In this, the US wine business has adopted a number of measures to deal with the 25% tariff, which targets still wine with less than 14% abv from France, Spain, Germany, and Britain. These include "adjusting" alcohol levels, so that more red wines weigh in at more than 14%, making them exempt from the tariff, as well as considering bottling wine in the US. Wine bottled in the US is not included in the tariff, either. In addition, there has also been some bulk buying, but Peterson says that is financially difficult for all but the biggest importers and distributors to handle.
Producers, importers, and distributors have also cut margins on some wines they consider essential to their portfolios to keep price increases to a minimum, but this hasn't been widespread. In addition, say importers, many smaller producers are less flexible, and their price is their price, regardless of the tariff.
An opportunity for someone else?
Ironically, there seems to be little enthusiasm for bringing in more wine from countries not included in the tariff, including South Africa, Chile, and Argentina. The problem, says Oliver, is the complexity of adding new producers to the wine supply chain – first, finding a producer who fits the niche the importer needs, and then finding enough distributors in the US to handle the new wines. And this doesn't include the paperwork and bureaucracy to add the wines.

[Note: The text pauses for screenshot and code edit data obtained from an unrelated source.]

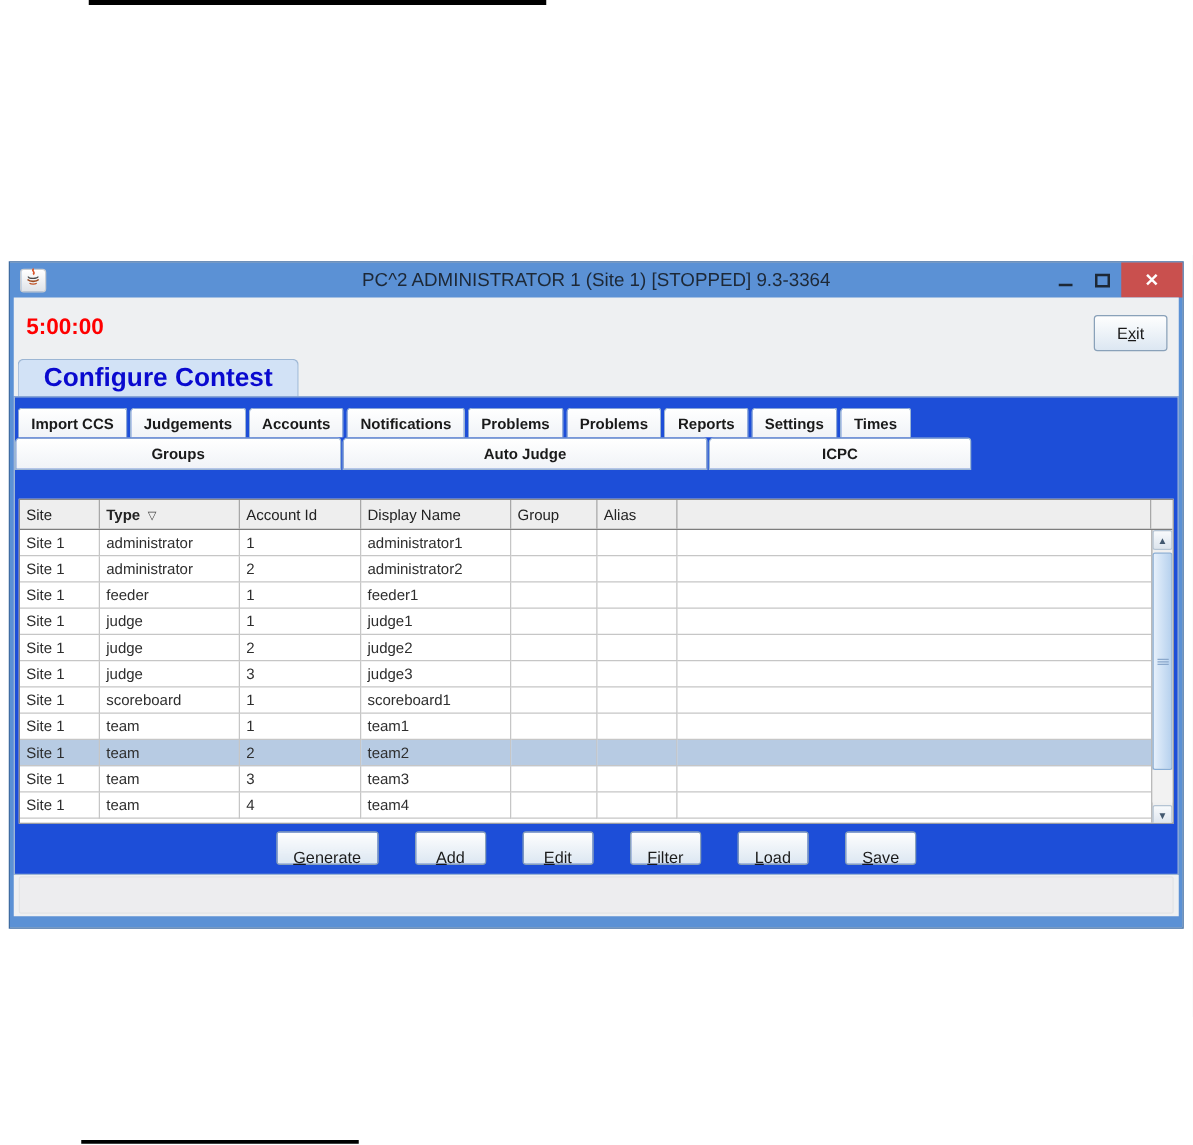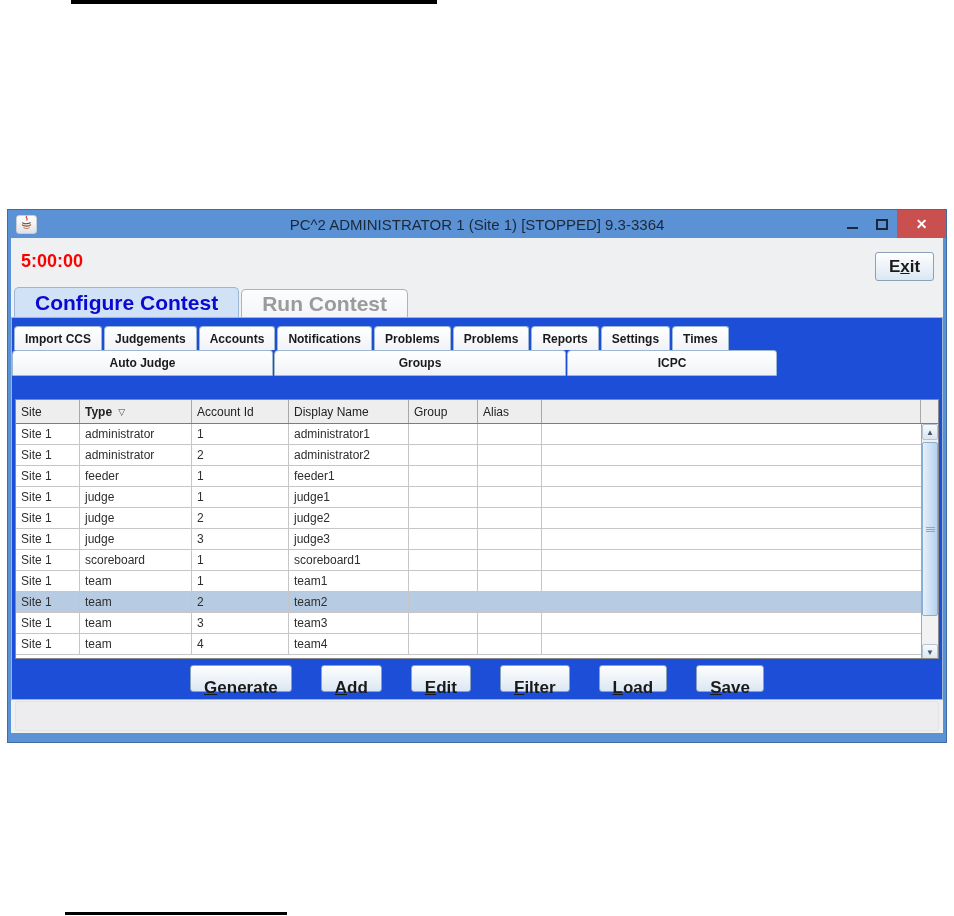"Exit" .btn { font-size: 17px -> 13px; font-weight: bold -> normal }
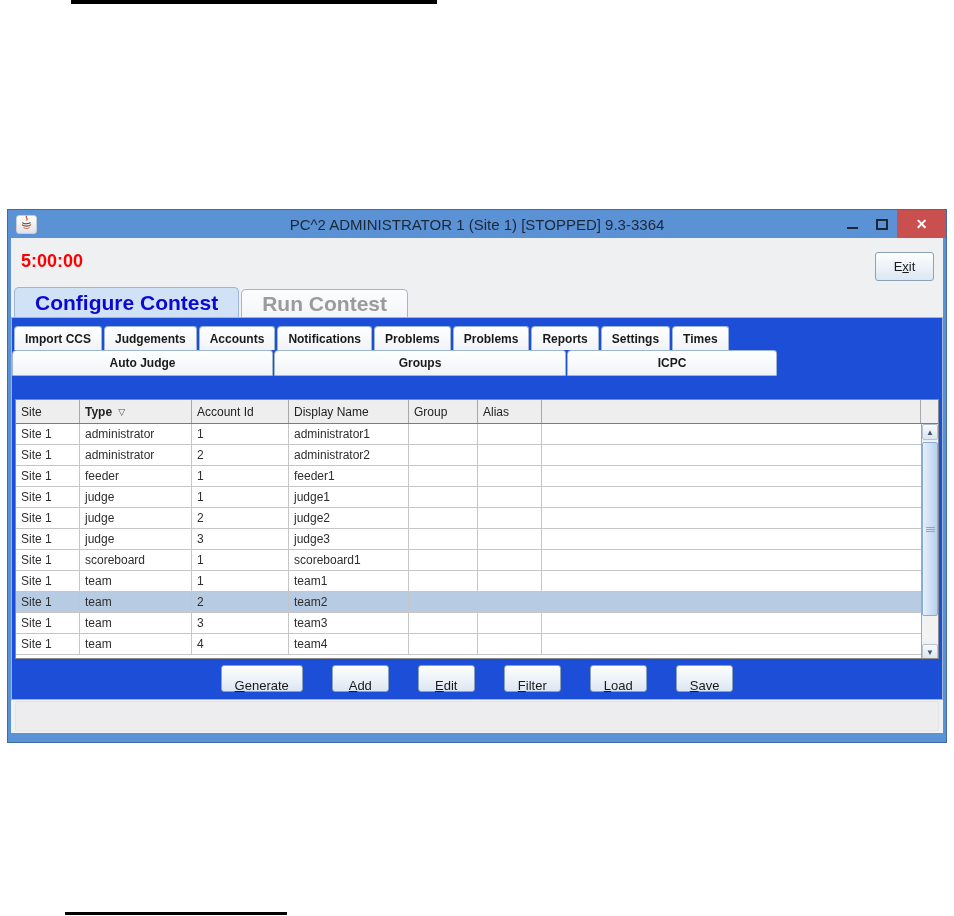"Run Contest" div.main-tab { html: <div>Run Contest</div> -> none }
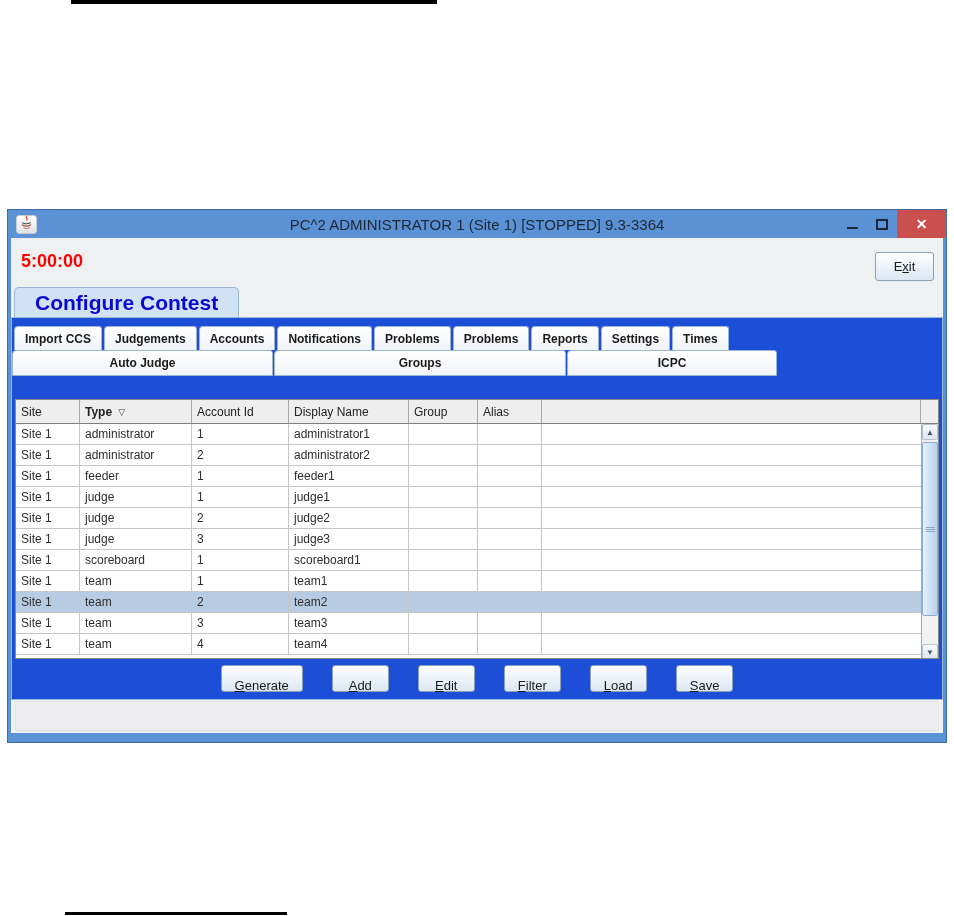"Auto Judge" div.section-tab { order: before "Groups" -> after "Groups" }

But none of that has been enough to encourage on- and off-premise operators to buy wine covered by the tariff. Importers say it has become increasingly common to have customers refuse to even consider "tariffed" wines, despite their best efforts. "So a lot of people are not even bringing the wines in," says Andrew Stover of Washington, D.C.'s Siema Wines. "What's the point if no one is going to buy them?"
Importer Ed Proctor, who owns La Cigale Wines in Fort Worth, Texas, says he doesn't even ask any more. Proctor was especially hard hit when the 25% tariff took effect; it landed on a pre-sale of high-end red Bordeaux, and he says the tariff eliminated his profit on the deal.
"So I'm taking the decision away from them," says Proctor, whose portfolio is primarily French and Italian. "I'm going to find them something they will want to buy."
Which seems to be the watchword for everyone until there is more certainty about the existing 25% tariff and the proposed 100% duty.